Building the Foundation for Large-Scale Internet Computing
There is nothing new about large-scale technical computing. Scientists and engineers have long used the world’s most powerful supercomputers to perform complex calculations on huge data sets—the type of computations required to model and visualize complex interactions and simulate outcomes.
What is new is that a growing portion of this work is migrating from huge, expensive and traditionally proprietary supercomputers and software, to distributed, cloud-based architectures that consist of clusters of hundreds or thousands of standard PCs, connected through open standard interfaces, and applications developed with open source tools.
In October 2007, IBM and Google partnered to create the IBM/Google Cloud Computing University Initiative, which provided several universities with access to a large cluster running the Hadoop open source distributed computing platform.

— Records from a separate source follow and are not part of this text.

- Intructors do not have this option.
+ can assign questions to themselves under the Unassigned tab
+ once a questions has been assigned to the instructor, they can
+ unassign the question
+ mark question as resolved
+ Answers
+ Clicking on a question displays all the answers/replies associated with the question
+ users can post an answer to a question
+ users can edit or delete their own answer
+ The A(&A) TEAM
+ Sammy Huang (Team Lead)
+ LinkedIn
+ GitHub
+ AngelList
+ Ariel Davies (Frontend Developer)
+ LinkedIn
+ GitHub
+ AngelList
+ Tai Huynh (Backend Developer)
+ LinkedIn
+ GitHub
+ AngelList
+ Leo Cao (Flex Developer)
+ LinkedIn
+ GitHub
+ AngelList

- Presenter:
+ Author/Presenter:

The companies provided the required hardware, software and services and recruited six leading computer science research organization (University of Washington, Carnegie-Mellon, MIT, Stanford, U of C Berkeley and University of Maryland) to participate in a pilot program. Then, in February 2008, IBM and Google partnered with the National Science Foundation (NSF) to provide grants to academic researchers to explore large-data architectural issues and create applications that could take advantage of this infrastructure.
Technical Analytics Enablement
As of October 2009, the NSF had awarded $5 million in grants to 14 universities for various research projects.. Most of these projects have a dual goal of:
- Improving computer science students’ knowledge of highly parallel computing practices; and of
- Spurring research into specific aspects of large-scale, data-intensive cloud cluster architectures and application development.

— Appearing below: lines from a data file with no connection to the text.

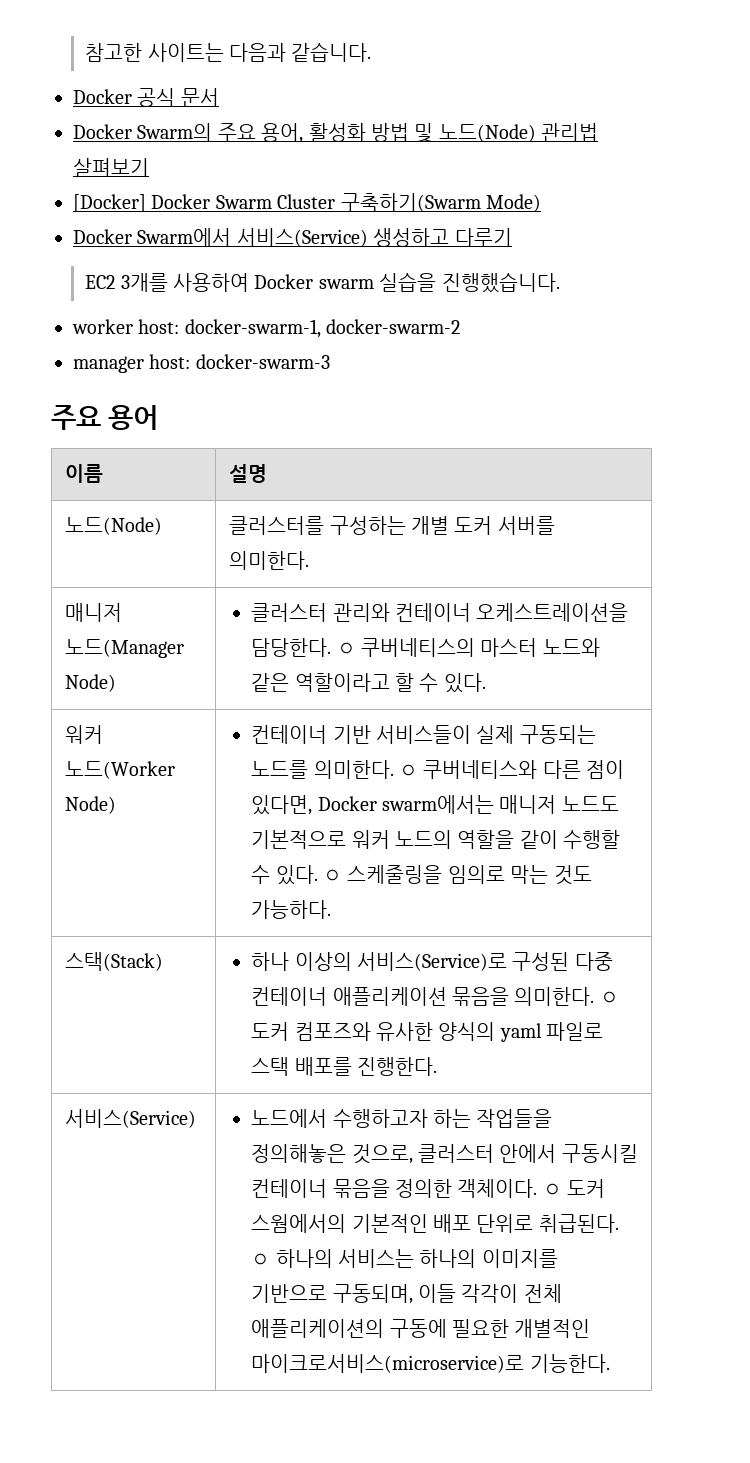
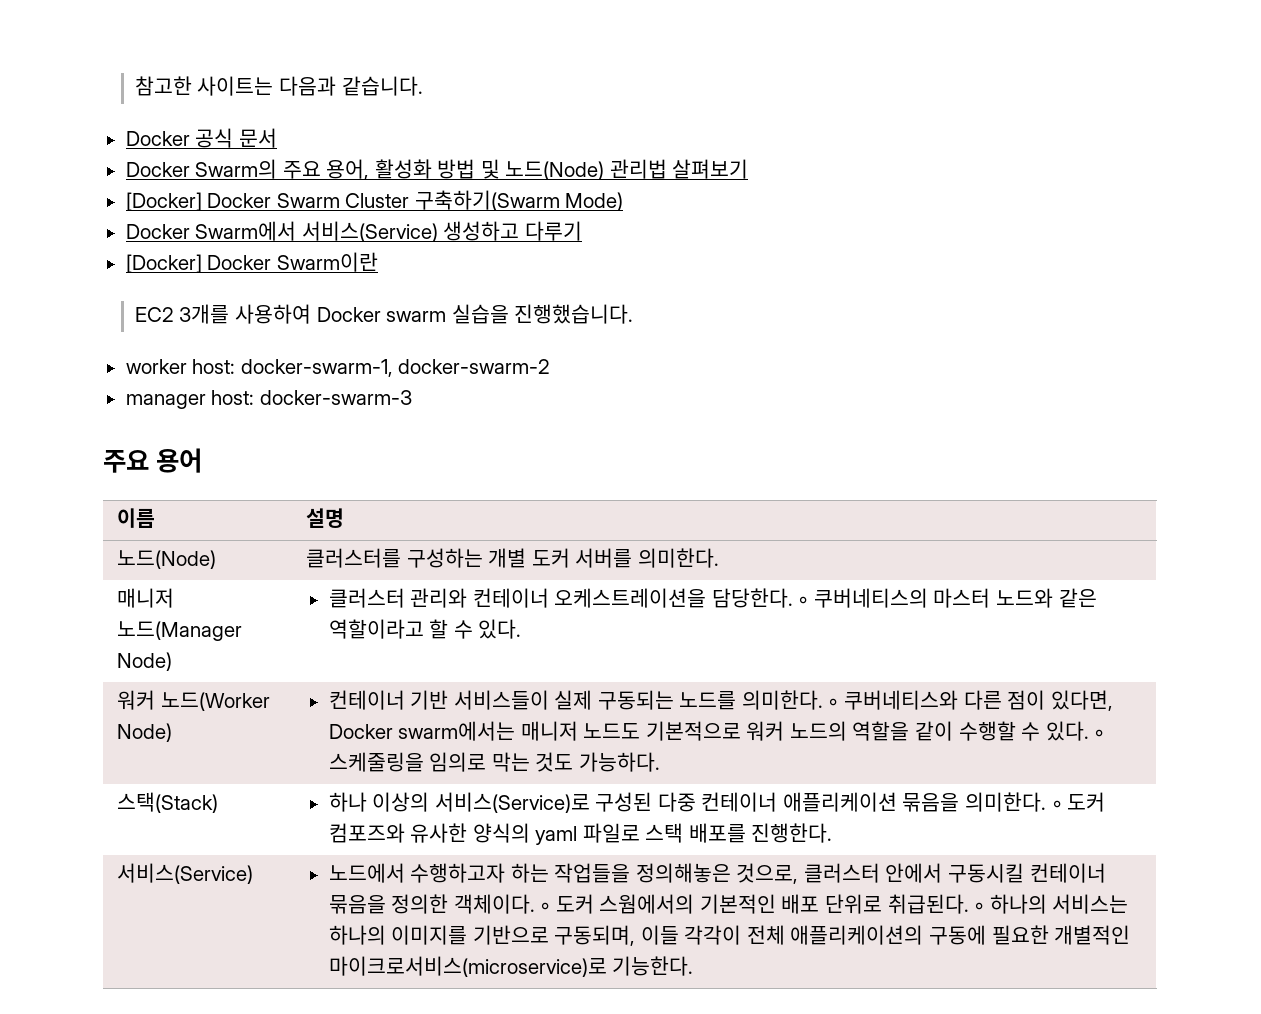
+ [Docker] Docker Swarm이란

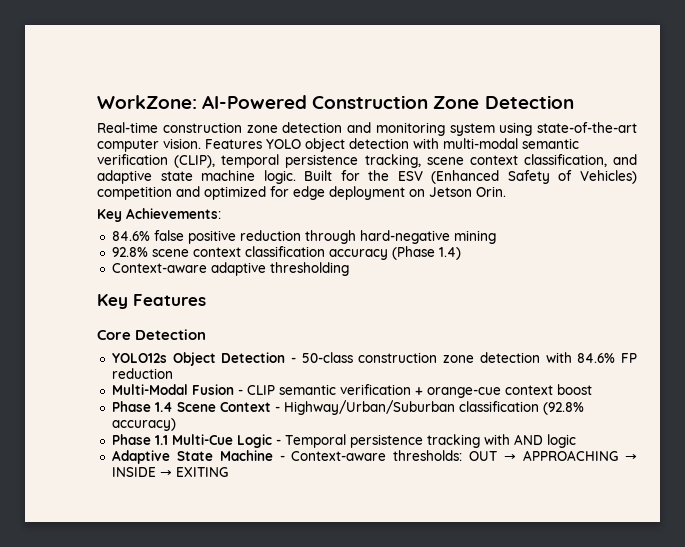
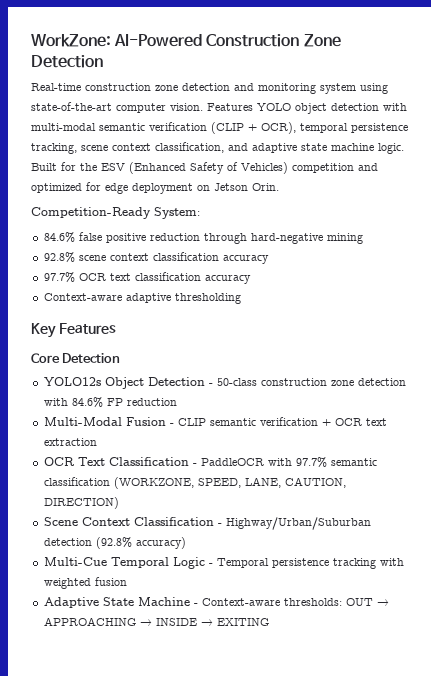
- Features YOLO object detection with multi-modal semantic verification (CLIP), temporal persistence tracking, scene context classification, and adaptive state machine logic.
+ Features YOLO object detection with multi-modal semantic verification (CLIP + OCR), temporal persistence tracking, scene context classification, and adaptive state machine logic.
- Key Achievements:
+ Competition-Ready System:
- 92.8% scene context classification accuracy (Phase 1.4)
+ 92.8% scene context classification accuracy
+ 97.7% OCR text classification accuracy
- Multi-Modal Fusion - CLIP semantic verification + orange-cue context boost
- Phase 1.4 Scene Context - Highway/Urban/Suburban classification (92.8% accuracy)
+ Multi-Modal Fusion - CLIP semantic verification + OCR text extraction
+ OCR Text Classification - PaddleOCR with 97.7% semantic classification (WORKZONE, SPEED, LANE, CAUTION, DIRECTION)
+ Scene Context Classification - Highway/Urban/Suburban detection (92.8% accuracy)
- Phase 1.1 Multi-Cue Logic - Temporal persistence tracking with AND logic
+ Multi-Cue Temporal Logic - Temporal persistence tracking with weighted fusion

The first award, to the University of Washington, has the broadest, most foundational goal. It is intended to help jumpstart the widespread teaching of large-scale cluster computing to large numbers of computer science and software engineering teachers and students across multiple undergraduate universities. It is creating a 2.5 day workshop that provides course material and curricular support that professors at undergraduate universities around the world can use to develop their own courses.
Most awards, however, are intended to fund advanced research into specific particularly knotty problems that must be addressed for cloud to become a ubiquitous platform. A number of the initial grants focus on search—the primary horizontal application of cloud technology and the foundation of Google’s market position. For example, Carnegie-Mellon, University of California-Santa Barbara and University of Massachusetts-Amherst were each awarded NSF grants for developing more efficient methods of searching and managing queries across the Web. University of California-Irvine received one for research intended to improve the efficiency and accuracy of fuzzy search queries on large text repositories.

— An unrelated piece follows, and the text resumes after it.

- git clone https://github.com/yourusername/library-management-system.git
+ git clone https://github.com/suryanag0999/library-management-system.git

A number of awards were focused on issues that underlie a broad range of high-performance, technical computing problems. Examples include grants to:
- MIT, Yale and University of Wisconsin-Madison for studies of tradeoffs associated with using different approaches for analyzing and extracting information from very large collections of data across large-scale clusters of parallel computers; and
- University of California-San Diego for improving the performance of dynamic provisioning of data-intensive applications.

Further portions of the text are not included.